SRCco.de

Scraping HTML Websites with Beautiful Soup

Posted:   |  More posts about python
../galleries/python-logo.png

Scraping HTML websites for information is a common task. This blog post shows how to extract information via the Beautiful Soup (bs4) Python library.

Some wanted information is buried in semi-structured HTML websites and not available via public APIs. In my case I wanted to extract stock and company information from a public finance website using Python. The Python standard library comes with ElementTree which can read well-formed XML documents, but will choke on HTML source code of most websites. Luckily there is Beautiful Soup to the rescue!
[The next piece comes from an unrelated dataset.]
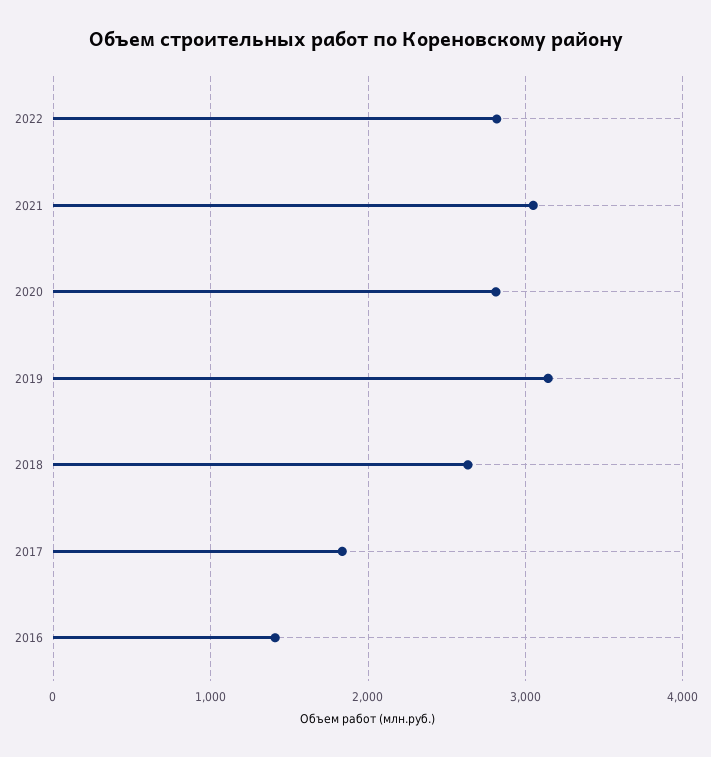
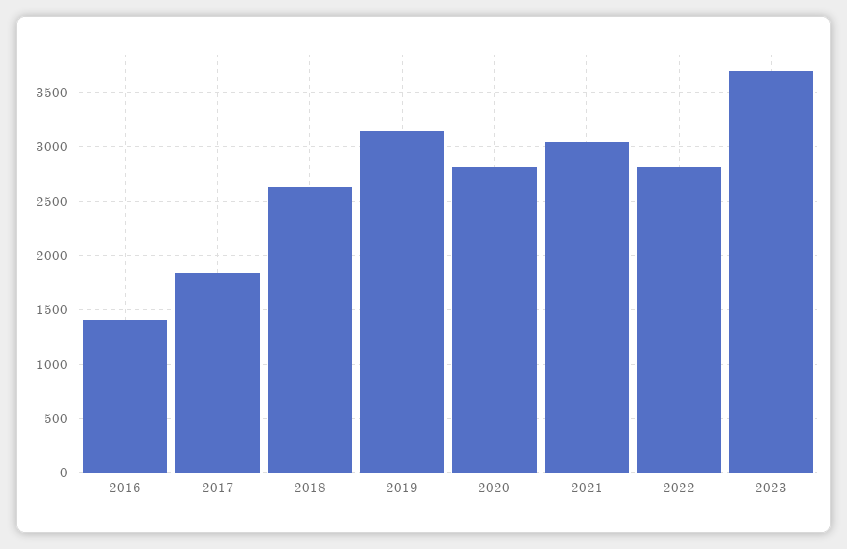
2023: none -> 3700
BeautifulSoup ("bs4") is a Python library to read HTML in any form imaginable, i.e. even if it's not well-formed (X)HTML.

Let's print the latest blog post titles of my personal blog:

import requests
from bs4 import BeautifulSoup

response = requests.get("https://srcco.de")
soup = BeautifulSoup(response.text, 'html.parser')
# find all HTML "article" tags
for article in soup.find_all("article"):
    # BeautifulSoup supports CSS selectors
    # via "select" and "select_one"
    title = article.select_one("h1>a").get_text()
    print(title)

Finding the latest blog post titles could also have been achieved by reading the well-formed RSS XML feed. Here I present the code as an example for HTML scraping, not that I would recommend doing exactly this! ;-)
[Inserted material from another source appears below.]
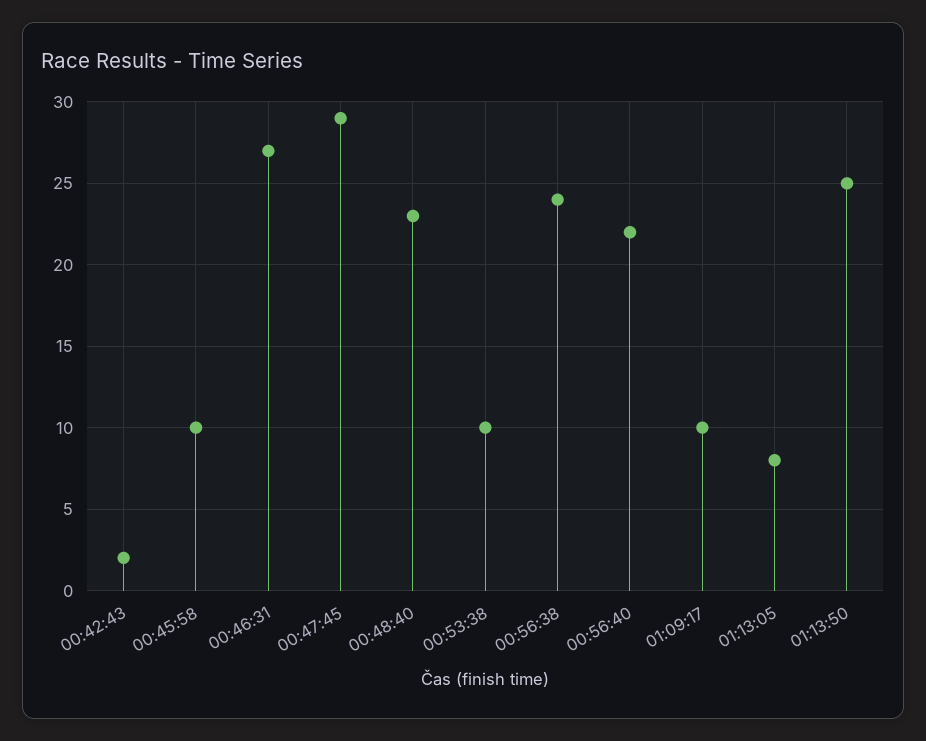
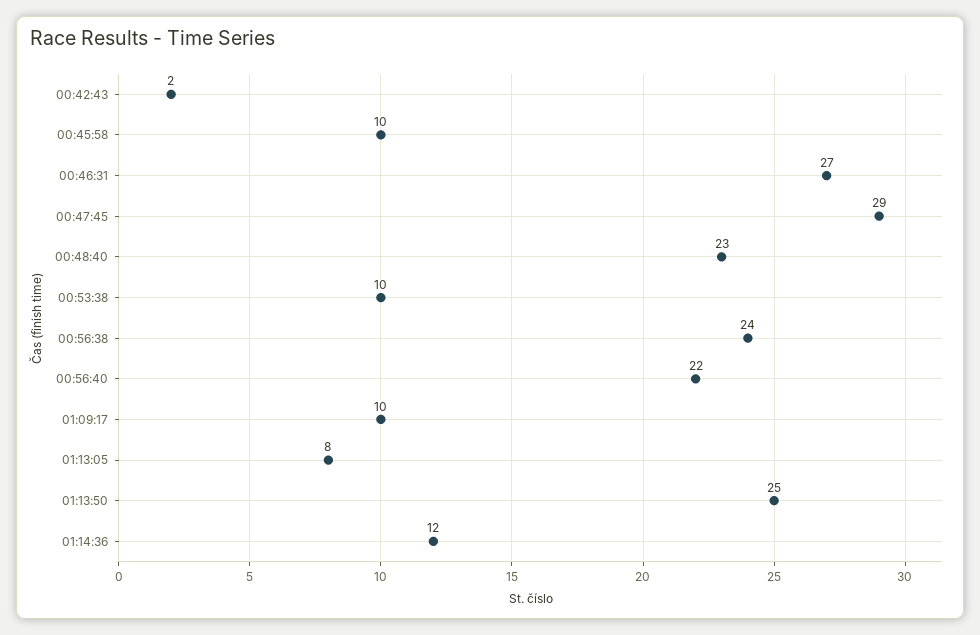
01:14:36: none -> 12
So I mentioned reading stock information. Let's read a table of historic stock prices for Allianz into Python dictionaries (dict):

import requests
from bs4 import BeautifulSoup

url = "https://www.boerse.de/historische-kurse/Allianz-Aktie/DE0008404005"
response = requests.get(url)
soup = BeautifulSoup(response.text, 'html.parser')
table = soup.select_one(".histKurseDay table")

headers = []
for cell in table.thead.find_all("th"):
    headers.append(cell.get_text().strip())

for row in table.tbody.find_all("tr"):
    data = []
    for cell in row.find_all("td"):
        data.append(cell.get_text().strip())
    print(dict(zip(headers, data)))

Here we first get the table headers from th tags below thead and then read all data values from the rows in tbody. zip is a standard Python function which "zips" the list of header names and list of row values into one list of tuples.

Some notes:

  • The HTML tag hierarchy can be navigated directly via Python attribute access, e.g. element.body.table.thead

  • CSS selectors (.select(…) or .select_one(…)) are handy to get specific elements, e.g. div.main-content ul to get the ul tag in the div with .main-content CSS class.

  • find_all(…) will return all tags with the given name below the element, e.g. element.find_all("a") allows to iterate over all HTML links.

  • get_text() will return all text below the element including all whitespace. Often you want to strip leading and trailing whitespace with strip().

More information can be found in the Beautiful Soup Documentation.

This was a rather short blog post on how to scrape HTML websites. Scraping HTML websites can be ugly, but also very useful to get information not available via other means such as proper APIs.